Web page revision data
========================
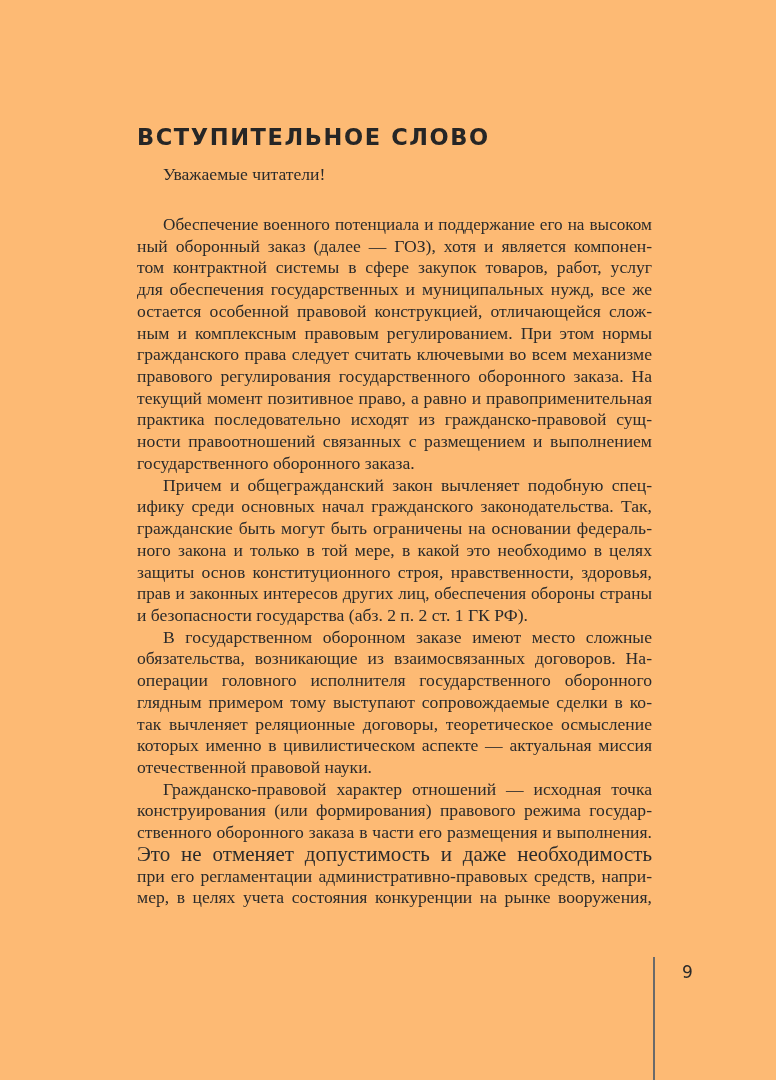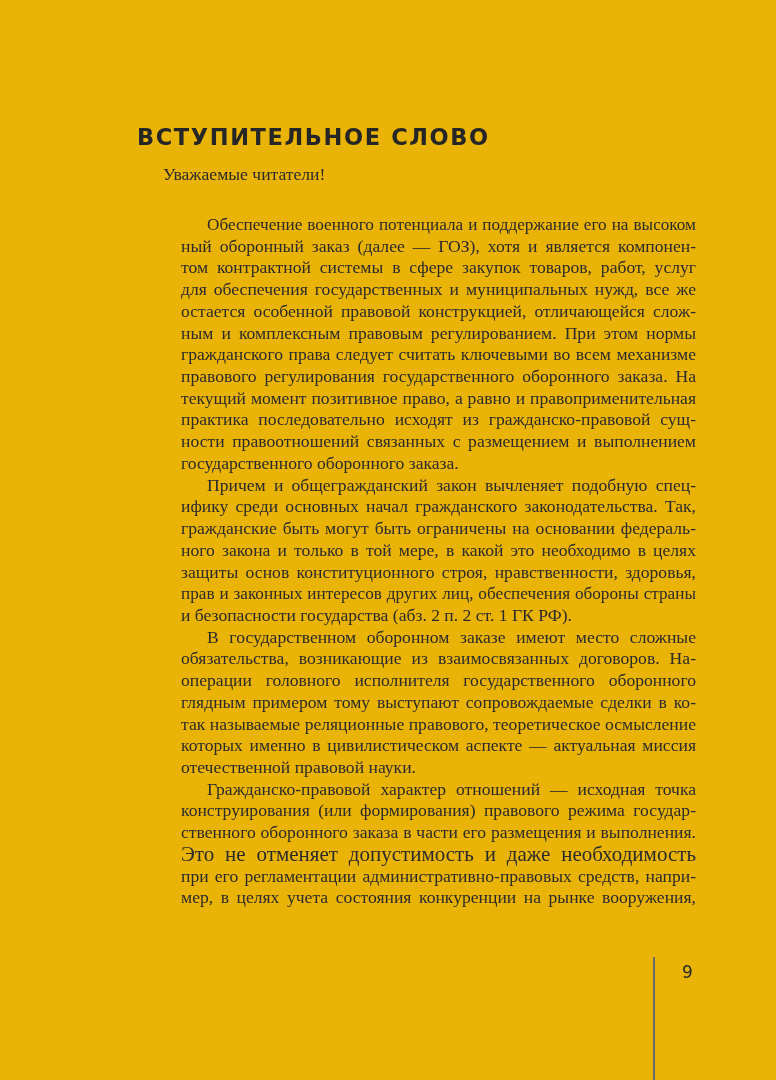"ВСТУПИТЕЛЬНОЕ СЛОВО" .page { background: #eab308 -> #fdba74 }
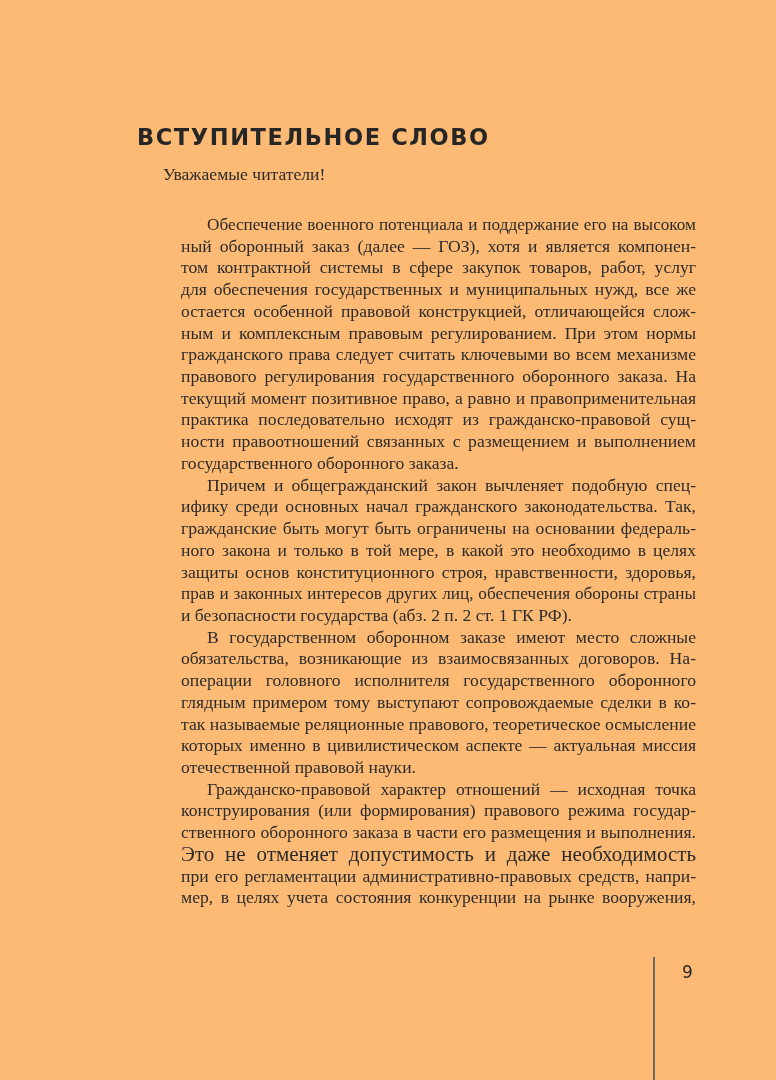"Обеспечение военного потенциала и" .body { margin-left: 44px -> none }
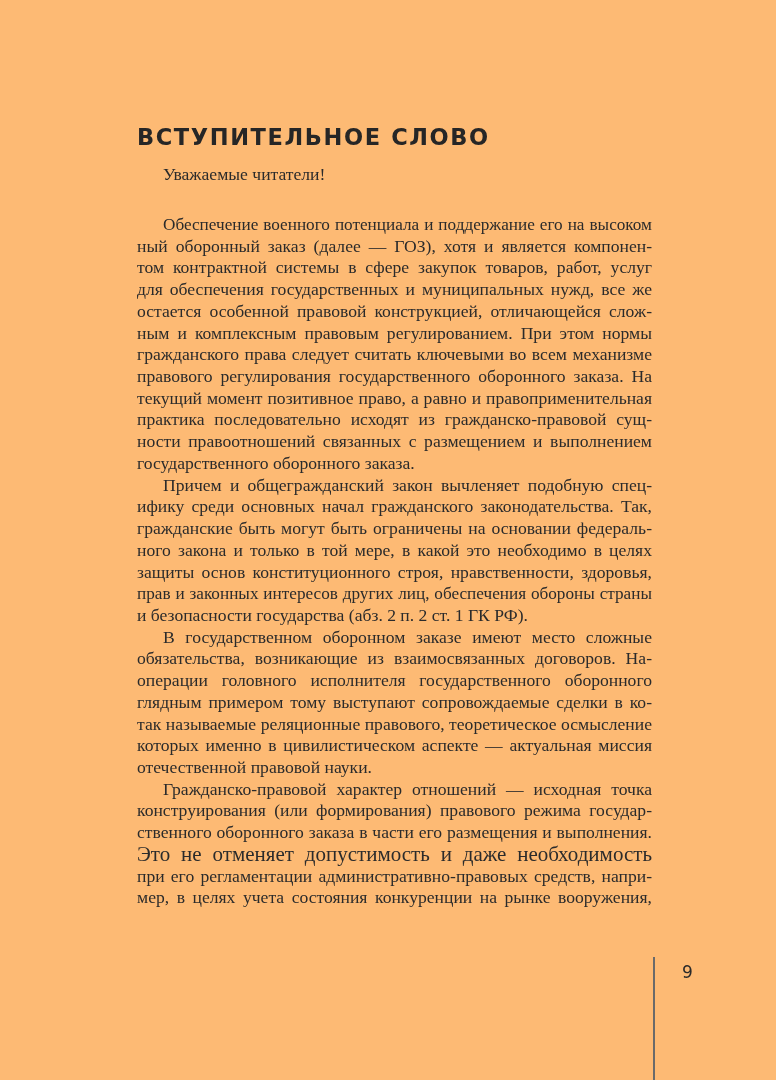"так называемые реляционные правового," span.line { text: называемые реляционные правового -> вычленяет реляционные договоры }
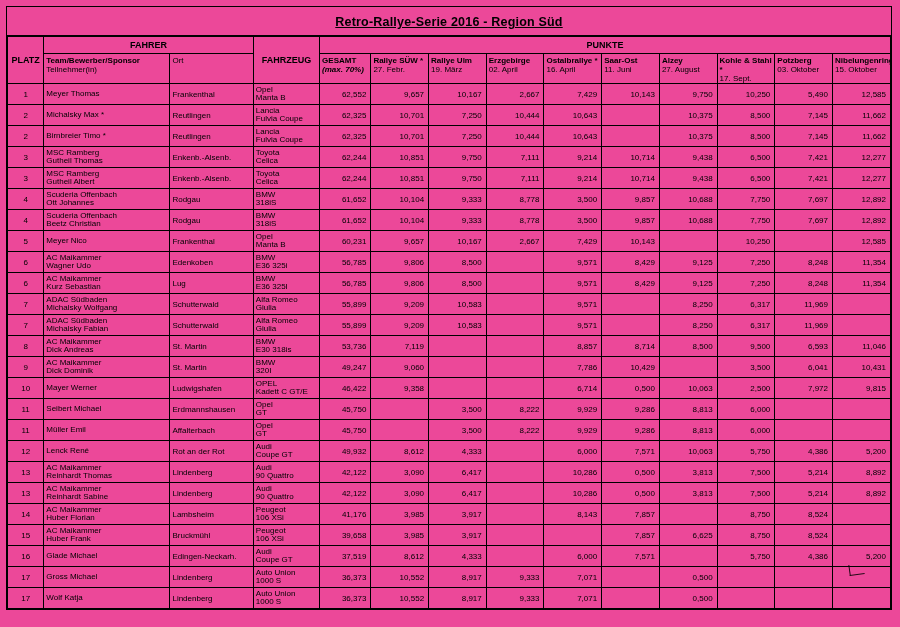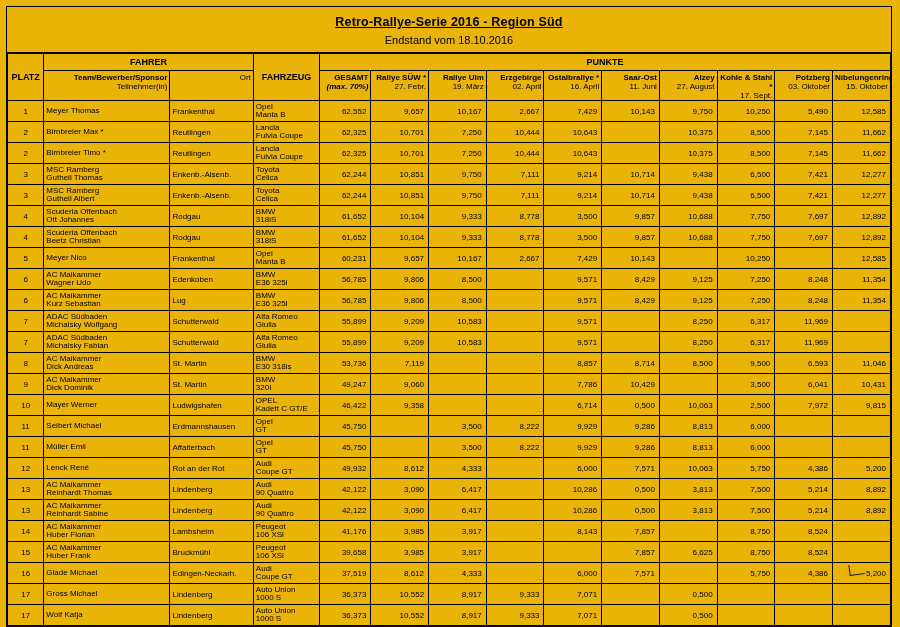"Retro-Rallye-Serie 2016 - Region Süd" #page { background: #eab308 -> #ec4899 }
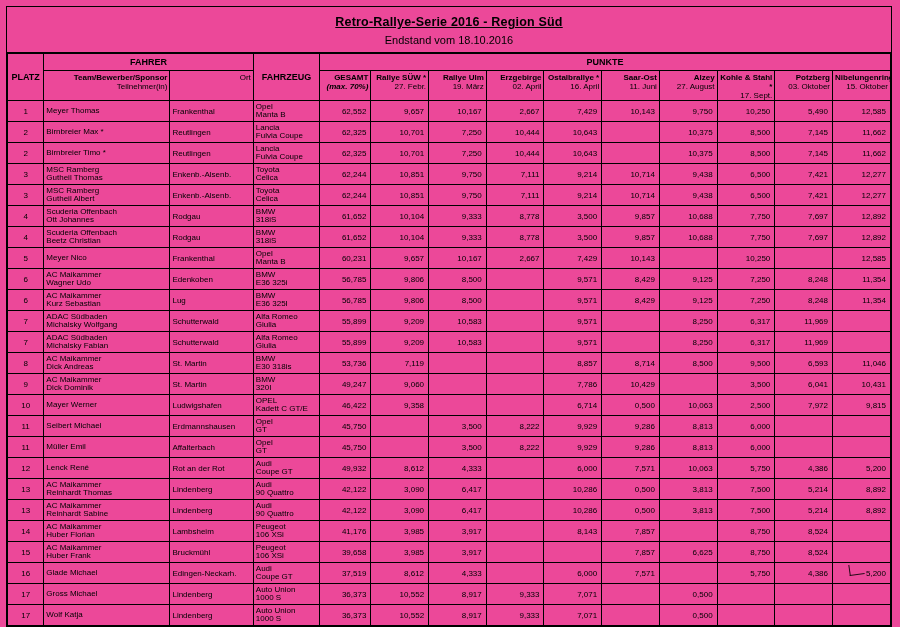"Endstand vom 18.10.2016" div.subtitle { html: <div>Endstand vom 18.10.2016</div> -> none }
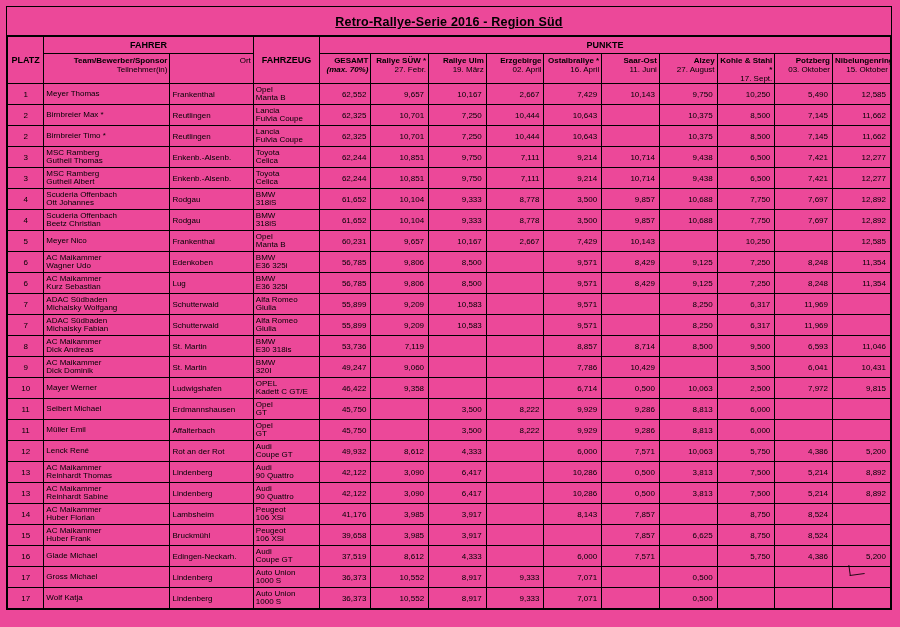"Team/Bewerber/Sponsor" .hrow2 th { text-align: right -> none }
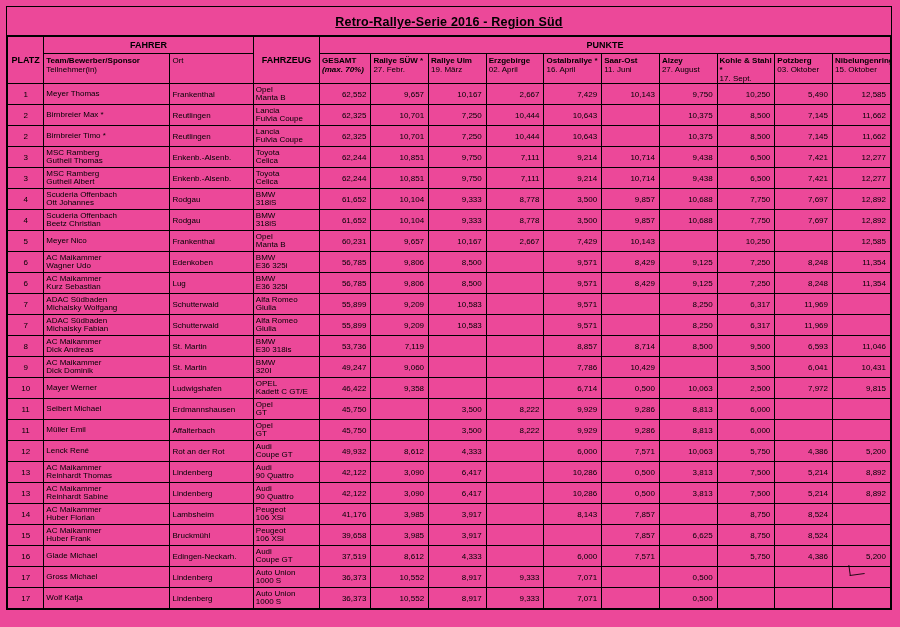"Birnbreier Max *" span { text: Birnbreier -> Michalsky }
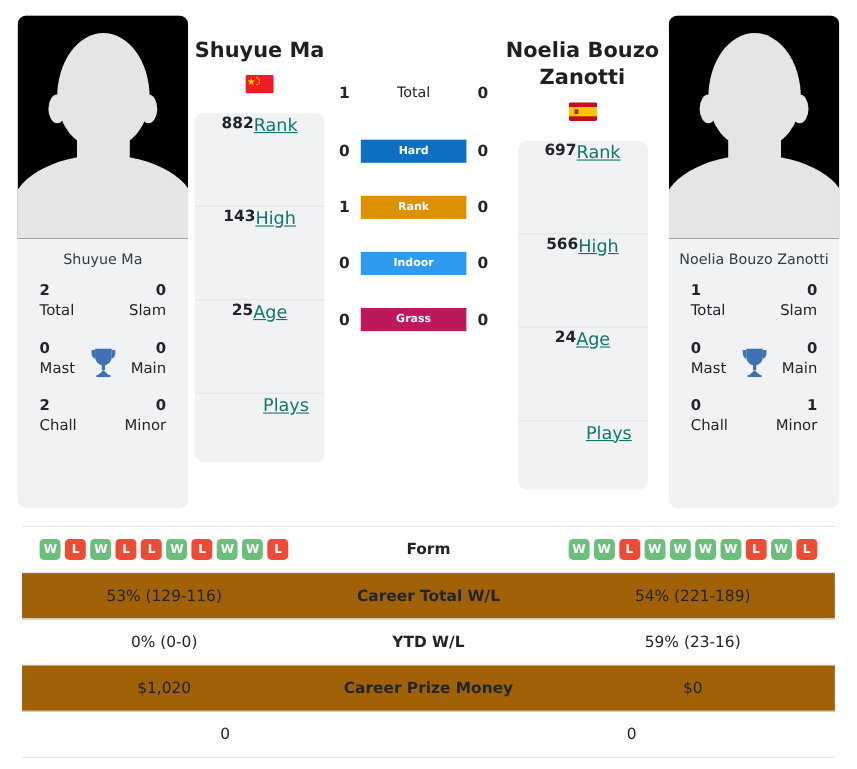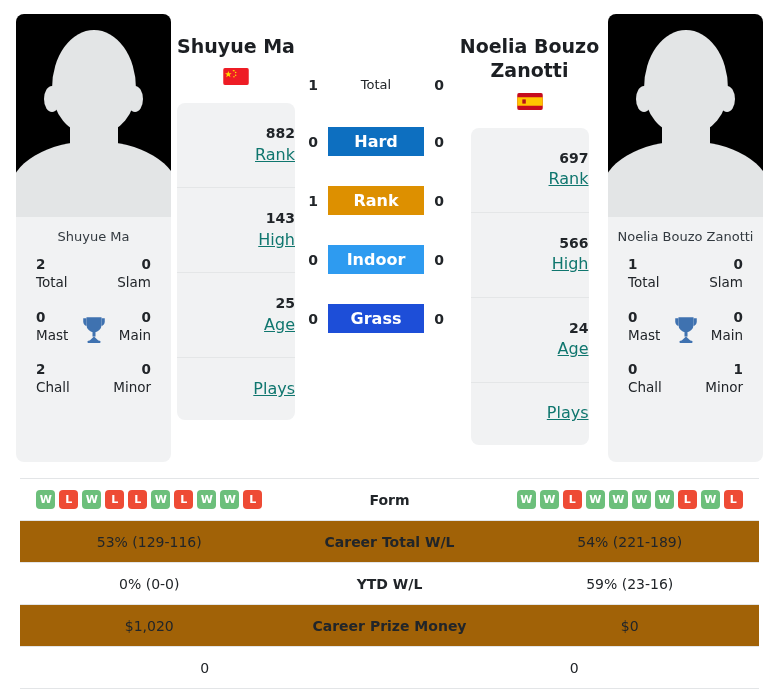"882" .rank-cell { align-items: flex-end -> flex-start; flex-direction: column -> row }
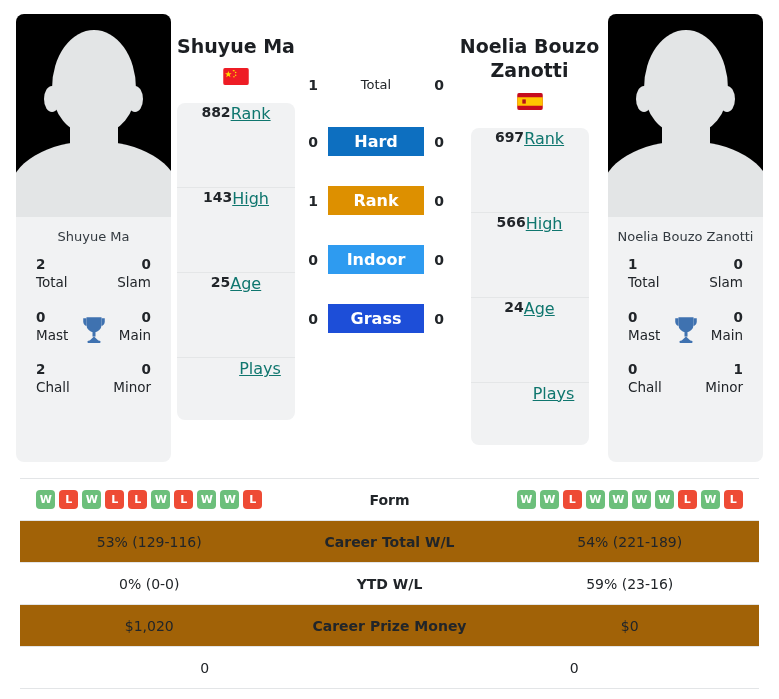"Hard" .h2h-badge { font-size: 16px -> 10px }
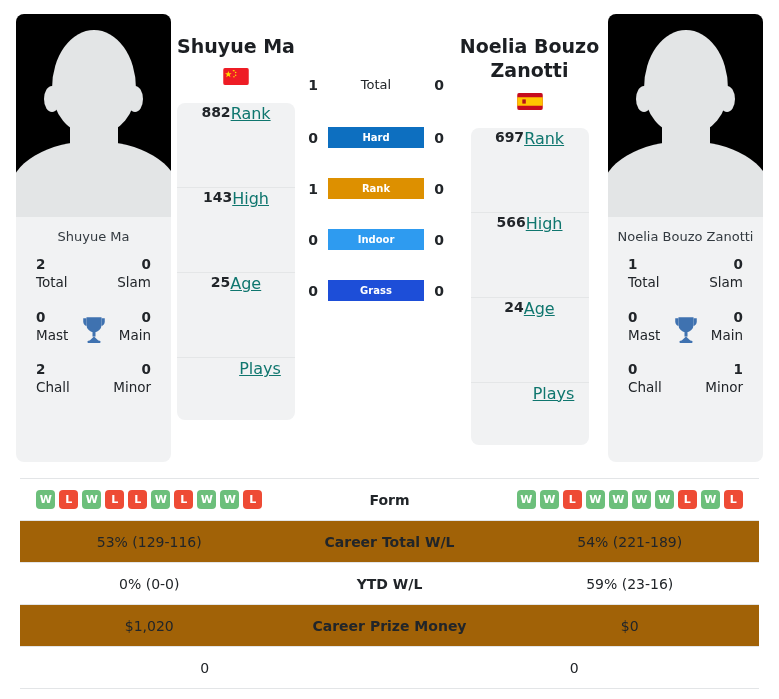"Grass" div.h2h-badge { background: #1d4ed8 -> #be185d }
========================
Exercise directions → With pictures left out, repeat exactly the lines from the one containing "text-align: right ->" through the last line of the data above, inclusive, and nothing else.

Answer space →
"Team/Bewerber/Sponsor" .hrow2 th { text-align: right -> none }
"Birnbreier Max *" span { text: Birnbreier -> Michalsky }
"882" .rank-cell { align-items: flex-end -> flex-start; flex-direction: column -> row }
"Hard" .h2h-badge { font-size: 16px -> 10px }
"Grass" div.h2h-badge { background: #1d4ed8 -> #be185d }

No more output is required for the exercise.